Having thus stated my view of the several considerations, arising from the letter of the French minister, and from that with which you have honoured me; it remains only to express my solicitude that you should correct any interpretation of either which you may deem erroneous. If either by the terms of the original decree to which the French minister's letter refers, or by any other authentic document, you can prove that the decrees of Berlin and

Milan are absolutely repealed, and that no further condition is required of Great Britain than the repeal of her orders in council, I shall receive any such information with most sincere satisfaction; desiring you to understand, that the British government retains an anxious solicitude to revoke the orders in council, as soon as the Berlin and Milan decrees shall be effectually repealed without conditions injurious to the maritime rights and honour of the united kingdom. I have the honour to be, with great respect and consideration, sir, your most obedient, and humble servant.

(Signed)

William Pinkney, Esquire, &c.

WELLESLEY.

Mr. Pinkney to Lord Wellesley.

MY LORD, Great Cumberland Place, January 14, 1811. I have received the letter which you did me the honour to address to me on the 29th of last month, and will not fail to transmit a copy of it to my government. In the mean time I take the liberty to trouble you with the following reply, which a severe indisposition has prevented me from preparing sooner.

The first paragraph seems to make it proper for me to begin by saying, that the topics introduced into my letter of the 10th of December, were intimately connected with its principal subject, and fairly used to illustrate and explain it; and consequently that if they had not the good fortune to be acceptable to your lordship, the fault was not mine.

It was scarcely possible to speak with more moderation than my paper exhibits, of that portion of a long list of invasions of the rights of the United States, which it necessarily reviewed, and of the apparent reluctance of the British government to forbear those invasions in future. I do not know that I could more carefully have abstained from whatever might tend to disturb the spirit which your lordship ascribes to his majesty's government, if, instead of being utterly barren and unproductive, it had occasionally been visible in some practical result, in some concession either to friendship or to justice. It would not have been very surprising, nor very culpable perhaps, if I had wholly forgotten to address myself to a spirit of conciliation, which had met the most equitable claims with steady and unceasing repulsion; which had yielded nothing that could be denied; and had answered complaints of injury by multiplying their causes. With this forgetfulness, however, I am not chargeable; for, against all the discouragements suggested by the past, I have acted still upon a presumption that the disposition to conciliate, so often professed, would finally be proved by some better evidence than a perseverance in oppressive novelties, as obviously incompatible with such a disposition in those who enforce them, as in those whose patience they continue to exercise.
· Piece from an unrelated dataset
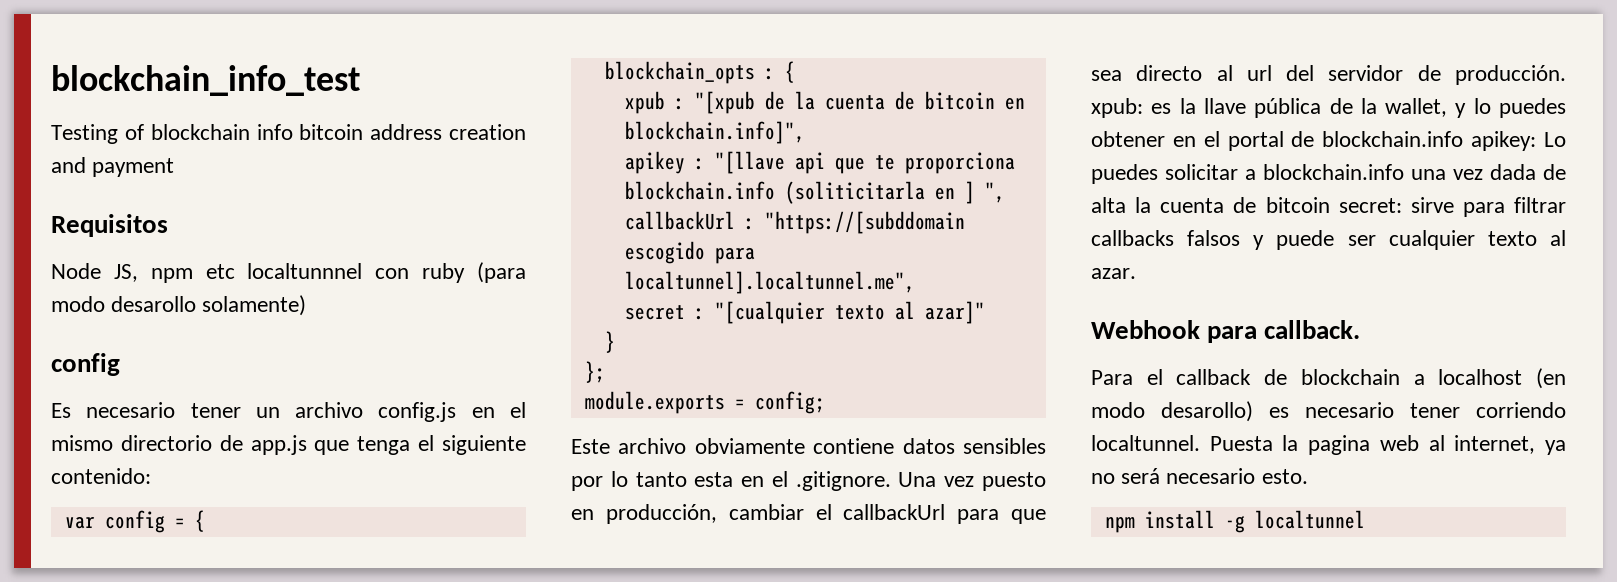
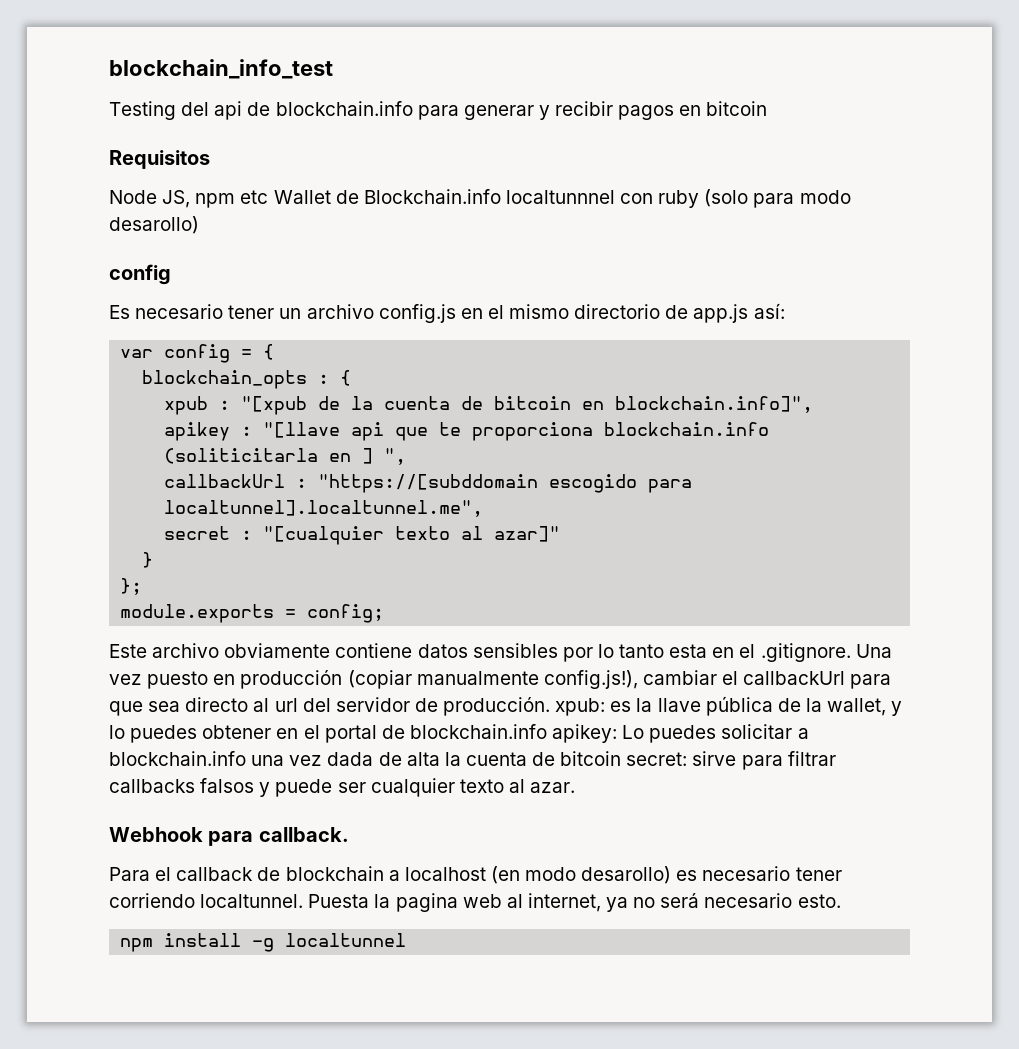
[124,124,526,140] [51,157,175,177] of blockchain info bitcoin address creation and payment -> [181,101,768,120] del api de blockchain.info para generar y recibir pagos en bitcoin
[247,262,526,283] [51,295,307,316] localtunnnel con ruby (para modo desarollo solamente) -> [273,189,851,208] [109,216,199,234] Wallet de Blockchain.info localtunnnel con ruby (solo para modo desarollo)
[314,435,526,455] [51,468,151,484] que tenga el siguiente contenido: -> [753,303,785,319] así:
[605,504,717,524] producción, -> [240,670,638,689] producción (copiar manualmente config.js!),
Upon the commencement of the second paragraph, I must observe, that the forbearance which it announces might have afforded some gratification, if it had been followed by such admissions as my government is entitled to expect, instead of further manifesta

tion of that disregard of its demands, by which it has so long been wearied. It has never been my practice to seek discussions, of which the tendency is merely to irritate; but I beg your lordship to be assured, that I feel no desire to avoid them, whatever may be their tendency, when the rights of my country require to be vindicated against pretensions that deny, and conduct that infringes them.
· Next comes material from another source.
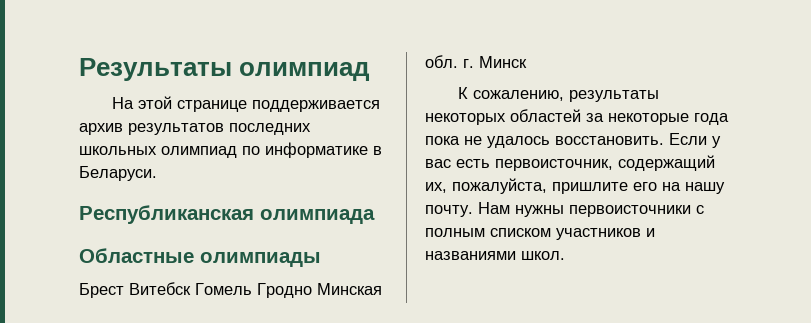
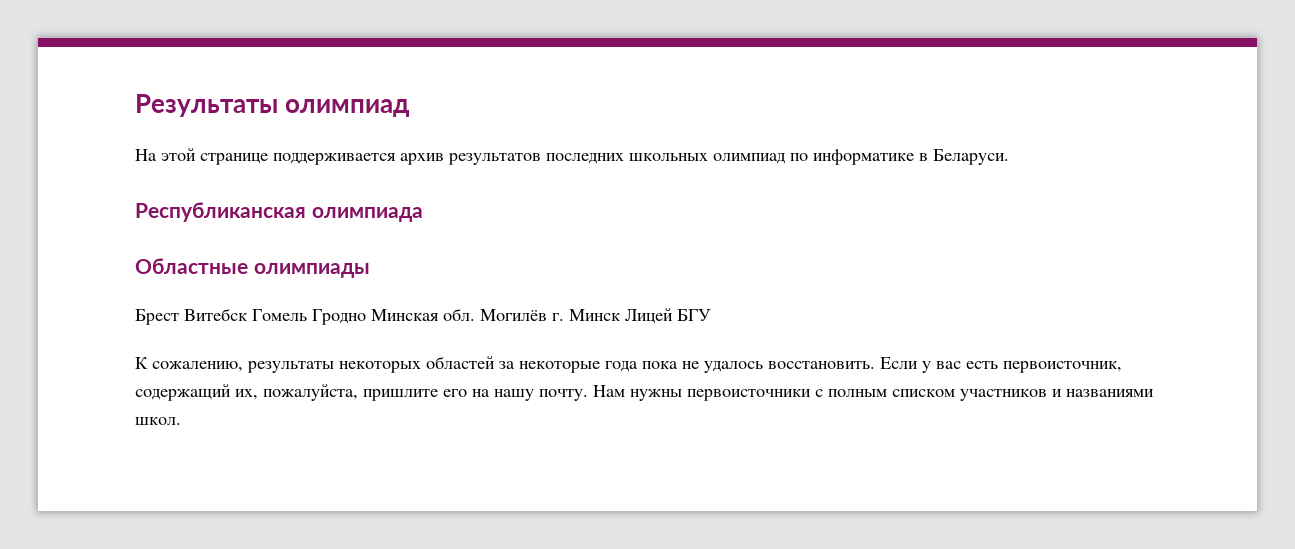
(458, 61) none -> [480,309,547,321] Могилёв
(527, 62) none -> [625,308,711,324] Лицей БГУ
If I comprehend the other parts of your lordship's letter, they declare in effect, that the British government will repeal nothing but the orders in council, and that it cannot at present repeal even them, because in the first place, the French government has required, in the letter of the duke of Cadore to general Armstrong, of the 5th of August, not only that Great Britain shall revoke those orders, but that she shall renounce certain principles of blockade (supposed to be explained in the preamble to the Berlin decree) which France alleges to be new; and, in the second place because the American government has (as you conclude) demanded the revocation of the British order of blockade of May, 1806, as a practical instance of that same renunciation, or, in other words, has made itself a party, not openly indeed, but indirectly and covertly, to the entire requisition of France, as you understand that requisition.
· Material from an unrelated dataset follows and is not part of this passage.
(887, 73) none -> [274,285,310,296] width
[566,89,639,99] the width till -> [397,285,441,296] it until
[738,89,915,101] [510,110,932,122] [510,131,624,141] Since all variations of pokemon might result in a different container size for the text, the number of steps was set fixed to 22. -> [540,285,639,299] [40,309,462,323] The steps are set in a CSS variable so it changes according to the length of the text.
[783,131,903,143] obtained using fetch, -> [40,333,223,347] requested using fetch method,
It is certainly true that the American government has required, as indispensable in the view of its acts of intercourse and non-intercourse, the annulment of the British blockade of May, 1806; and further, that it has through me declared its confident expectation that other blockades of a similar character (including that of the island of Zealand) will be discontinued. But by what process of reasoning your lordship has arrived at the conclusion, that the government of the United States intended by this requisition to become the champion of the edict of Berlin, to fashion its principles by those of France while it affected to adhere to its own, and to act upon some partnership in doctrines, which it would fain induce you to acknowledge, but could not prevail upon itself to avow, I am not able to conjecture. The frank and honourable character of the American government justifies me in saying that, if it had meant to demand of Great Britain an abjuration of all such principles as the French government may think fit to disapprove, it would not have put your lordship to the trouble of discovering that meaning by the aid of combinations and inferences discountenanced by the language of its minister, but would have told you so in explicit terms. What I have to request of your lordship, therefore, is that you will take our views and principles from our own mouths, and that neither the Berlin decree, nor any other act of any foreign state, may be made to speak for us what we have not spoken for ourselves.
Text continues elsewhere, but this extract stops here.